◆ Task details ◆
Report each line of the listing that carries the word "Number".

Content starts

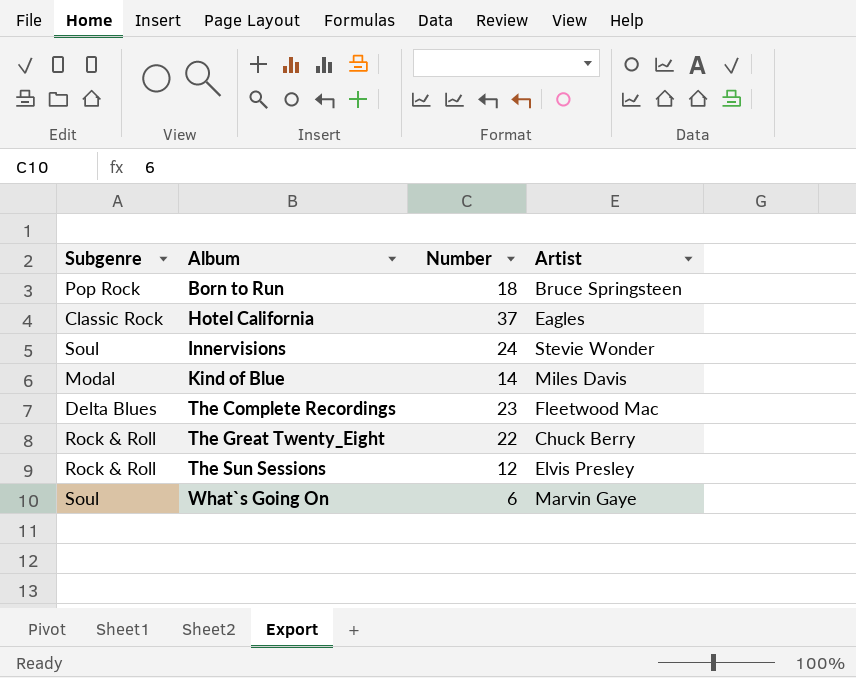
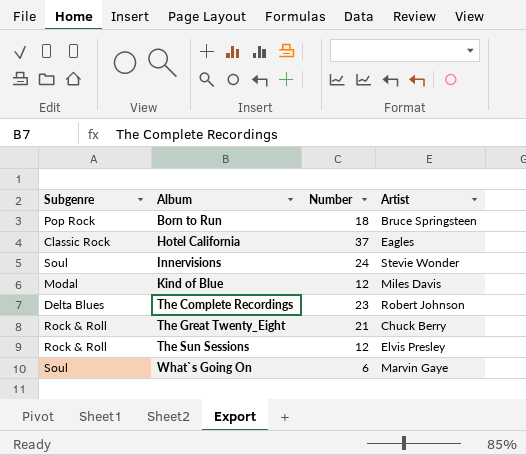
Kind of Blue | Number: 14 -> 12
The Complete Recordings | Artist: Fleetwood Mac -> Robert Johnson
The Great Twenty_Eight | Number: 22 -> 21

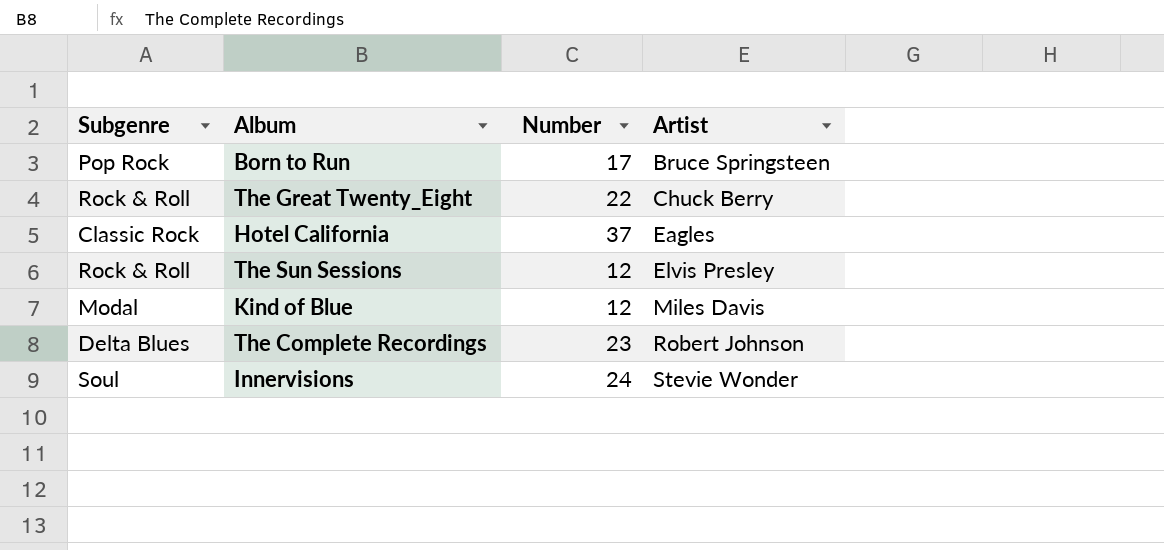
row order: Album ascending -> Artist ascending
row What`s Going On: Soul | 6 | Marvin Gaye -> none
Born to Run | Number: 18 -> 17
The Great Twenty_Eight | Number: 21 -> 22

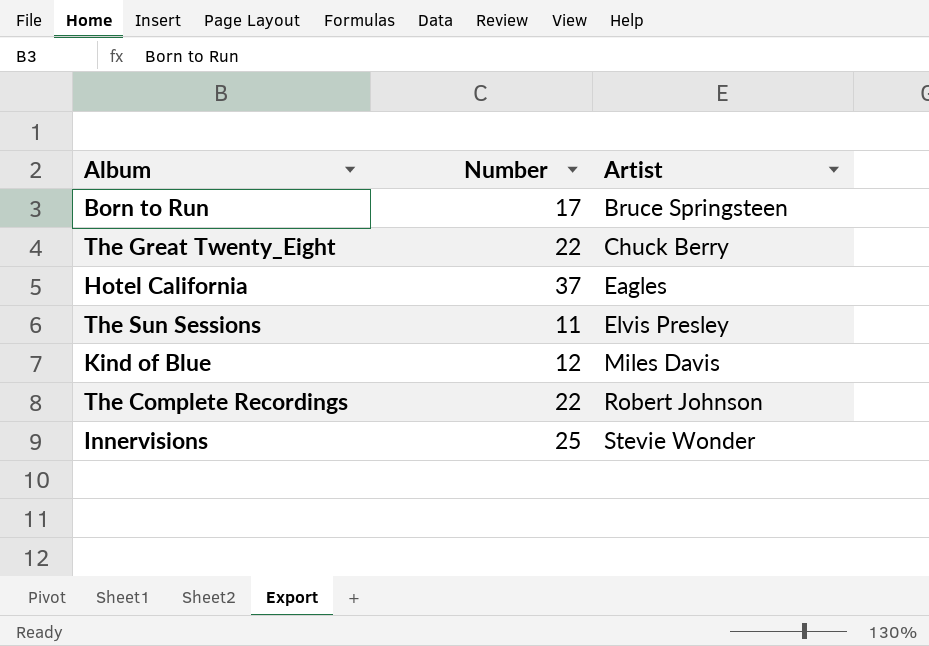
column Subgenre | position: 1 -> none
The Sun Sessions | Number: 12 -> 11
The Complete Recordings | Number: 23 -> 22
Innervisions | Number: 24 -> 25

Content ends
Content starts

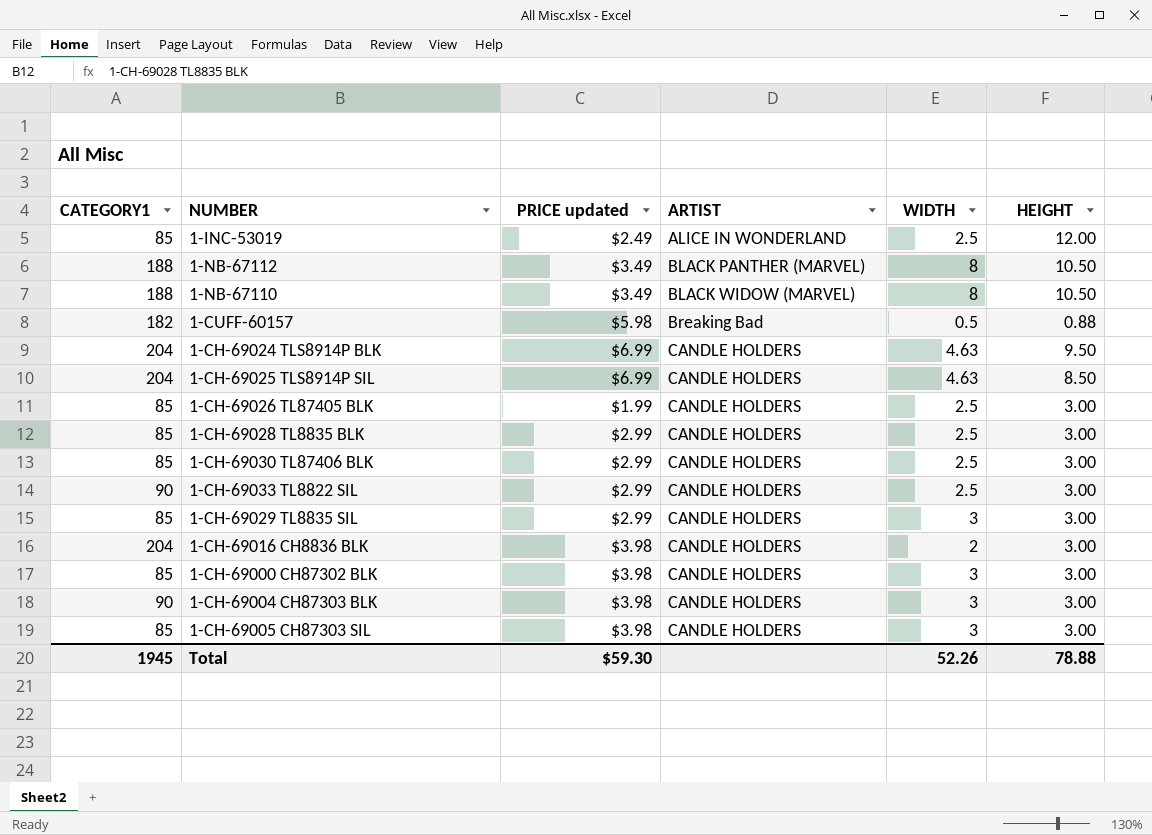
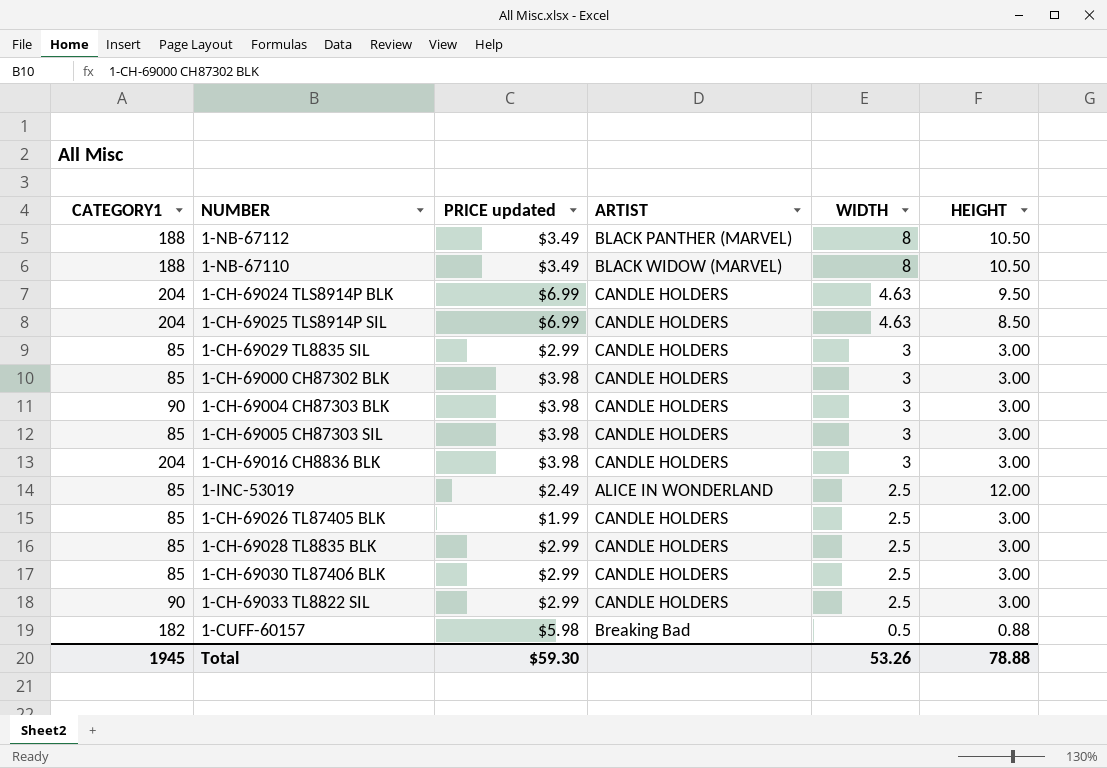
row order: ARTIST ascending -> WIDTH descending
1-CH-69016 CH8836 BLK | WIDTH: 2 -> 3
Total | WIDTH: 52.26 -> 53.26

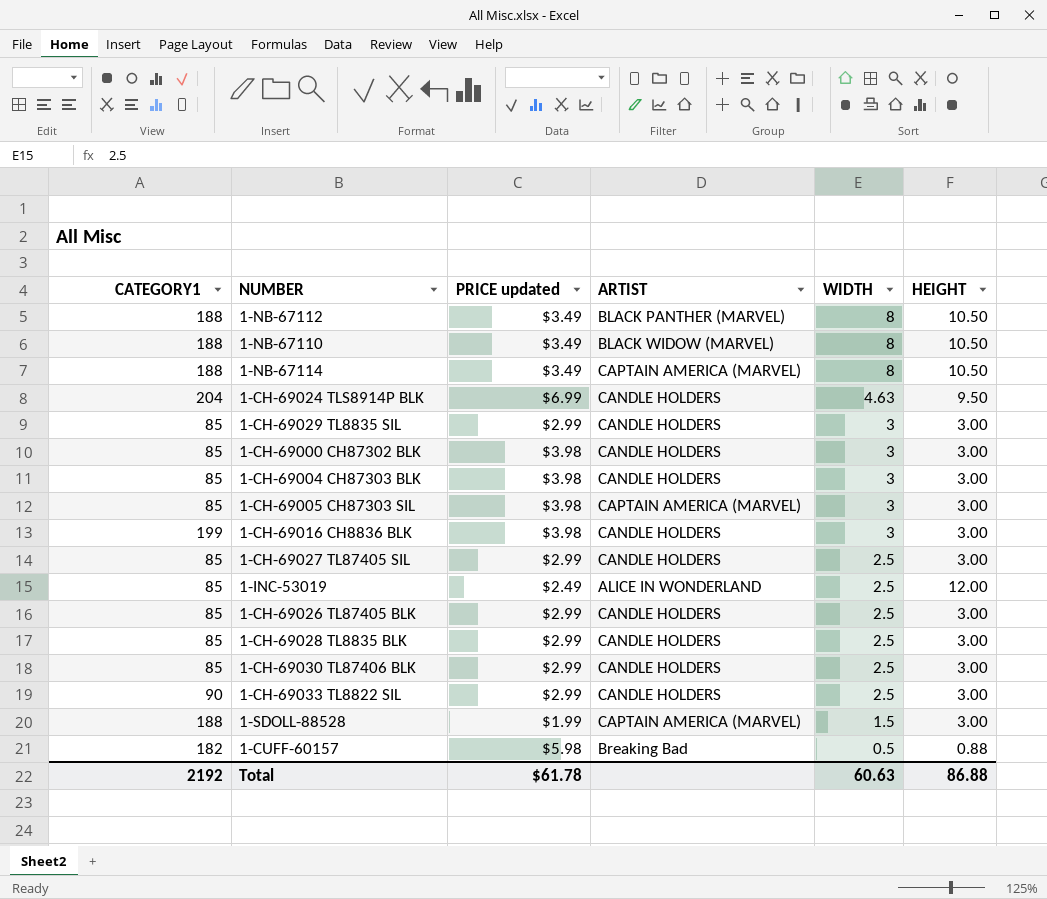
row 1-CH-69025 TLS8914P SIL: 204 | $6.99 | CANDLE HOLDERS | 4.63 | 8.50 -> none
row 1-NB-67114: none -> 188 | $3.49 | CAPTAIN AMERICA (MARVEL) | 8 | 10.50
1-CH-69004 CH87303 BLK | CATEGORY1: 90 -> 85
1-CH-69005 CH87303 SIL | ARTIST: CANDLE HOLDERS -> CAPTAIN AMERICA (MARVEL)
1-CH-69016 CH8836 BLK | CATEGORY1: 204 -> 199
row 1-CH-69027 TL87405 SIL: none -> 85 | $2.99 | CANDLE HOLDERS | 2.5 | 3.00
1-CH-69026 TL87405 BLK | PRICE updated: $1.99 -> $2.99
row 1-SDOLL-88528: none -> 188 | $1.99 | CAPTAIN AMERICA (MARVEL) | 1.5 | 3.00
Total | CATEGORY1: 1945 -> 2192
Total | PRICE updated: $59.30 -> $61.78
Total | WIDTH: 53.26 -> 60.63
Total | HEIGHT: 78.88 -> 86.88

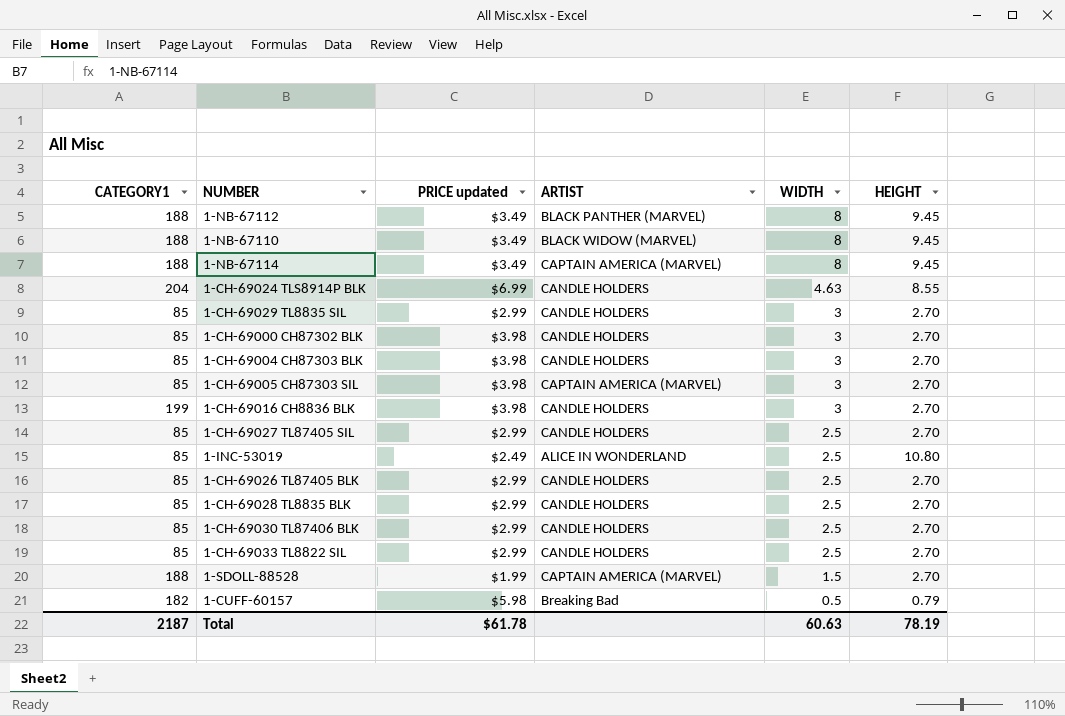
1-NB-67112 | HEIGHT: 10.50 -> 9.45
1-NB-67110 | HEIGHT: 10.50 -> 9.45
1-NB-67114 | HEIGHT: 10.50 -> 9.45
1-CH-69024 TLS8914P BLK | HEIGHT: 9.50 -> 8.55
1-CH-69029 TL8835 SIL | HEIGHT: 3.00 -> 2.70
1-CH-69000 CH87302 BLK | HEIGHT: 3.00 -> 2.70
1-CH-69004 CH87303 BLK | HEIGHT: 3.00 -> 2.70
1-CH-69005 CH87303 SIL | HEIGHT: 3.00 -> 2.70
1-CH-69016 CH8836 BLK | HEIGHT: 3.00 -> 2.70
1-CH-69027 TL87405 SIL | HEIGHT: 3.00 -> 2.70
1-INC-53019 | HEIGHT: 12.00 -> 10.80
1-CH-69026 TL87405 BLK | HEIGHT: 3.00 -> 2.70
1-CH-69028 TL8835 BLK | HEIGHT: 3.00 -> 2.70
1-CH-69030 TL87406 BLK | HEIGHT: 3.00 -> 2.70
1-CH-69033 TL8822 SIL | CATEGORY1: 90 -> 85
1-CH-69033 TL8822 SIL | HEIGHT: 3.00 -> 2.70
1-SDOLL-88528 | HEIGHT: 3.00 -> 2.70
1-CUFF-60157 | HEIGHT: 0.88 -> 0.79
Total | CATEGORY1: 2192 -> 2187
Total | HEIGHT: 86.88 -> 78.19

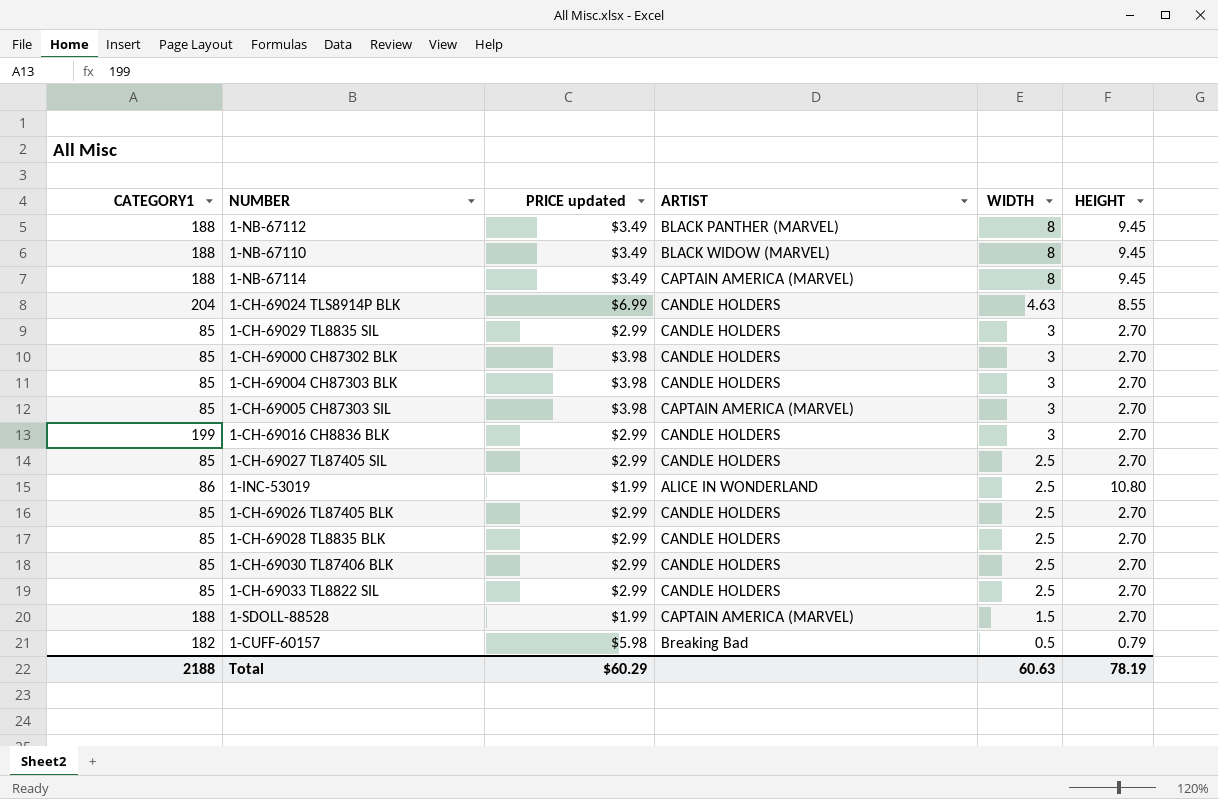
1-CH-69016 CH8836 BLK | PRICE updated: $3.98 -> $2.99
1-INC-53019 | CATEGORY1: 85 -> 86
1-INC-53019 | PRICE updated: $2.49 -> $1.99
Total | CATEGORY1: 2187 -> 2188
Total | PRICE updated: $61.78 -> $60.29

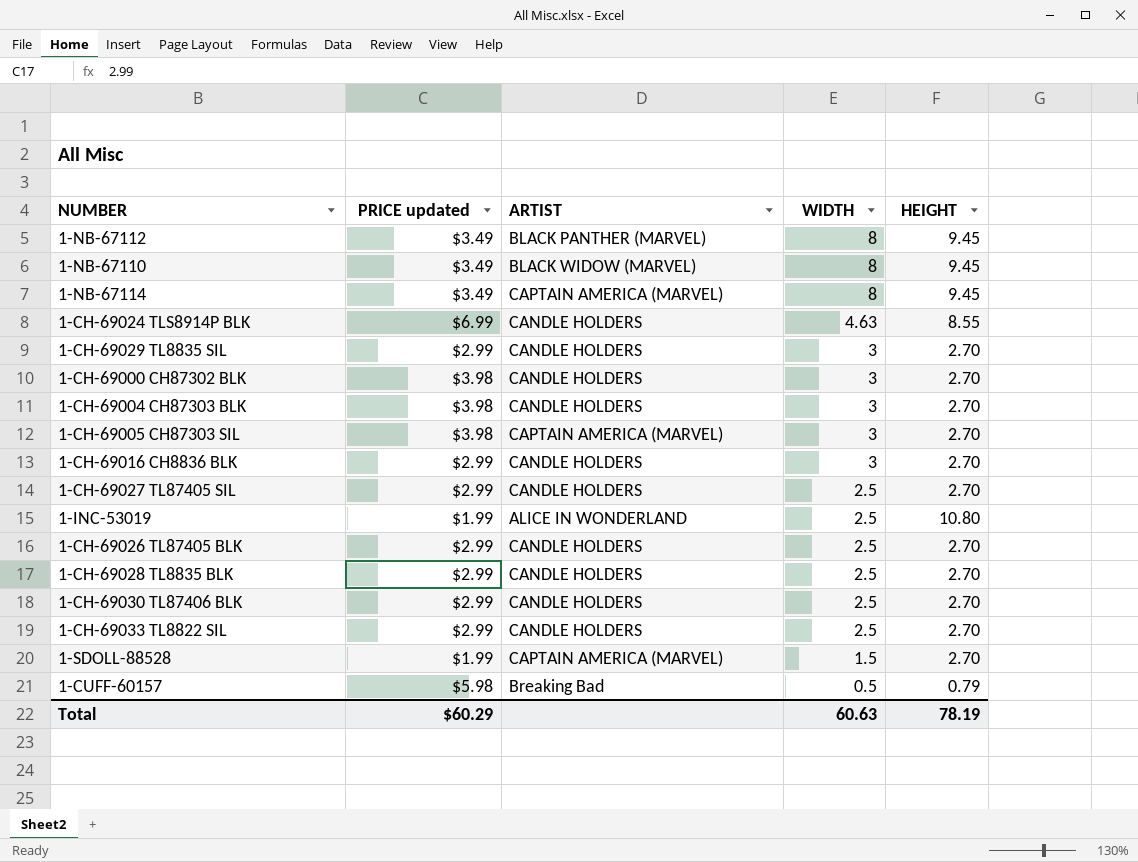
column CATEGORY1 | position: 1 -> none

Content ends
Content starts

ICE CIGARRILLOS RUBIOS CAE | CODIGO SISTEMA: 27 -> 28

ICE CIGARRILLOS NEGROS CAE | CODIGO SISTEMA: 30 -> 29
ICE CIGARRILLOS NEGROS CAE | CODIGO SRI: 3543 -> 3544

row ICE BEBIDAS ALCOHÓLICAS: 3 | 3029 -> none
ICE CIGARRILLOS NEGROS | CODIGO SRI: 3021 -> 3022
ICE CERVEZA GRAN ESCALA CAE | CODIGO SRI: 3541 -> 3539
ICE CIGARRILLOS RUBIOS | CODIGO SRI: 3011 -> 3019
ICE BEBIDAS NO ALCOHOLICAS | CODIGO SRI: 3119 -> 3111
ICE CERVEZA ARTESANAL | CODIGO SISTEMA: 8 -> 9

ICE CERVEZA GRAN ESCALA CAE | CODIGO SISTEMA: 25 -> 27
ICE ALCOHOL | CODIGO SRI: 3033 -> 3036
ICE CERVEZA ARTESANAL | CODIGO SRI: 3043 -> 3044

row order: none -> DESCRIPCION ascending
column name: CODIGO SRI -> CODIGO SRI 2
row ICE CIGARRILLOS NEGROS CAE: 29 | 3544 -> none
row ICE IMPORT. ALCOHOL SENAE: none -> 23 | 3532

Content ends

◆ Response ◆
Kind of Blue | Number: 14 -> 12
The Great Twenty_Eight | Number: 22 -> 21
Born to Run | Number: 18 -> 17
The Great Twenty_Eight | Number: 21 -> 22
The Sun Sessions | Number: 12 -> 11
The Complete Recordings | Number: 23 -> 22
Innervisions | Number: 24 -> 25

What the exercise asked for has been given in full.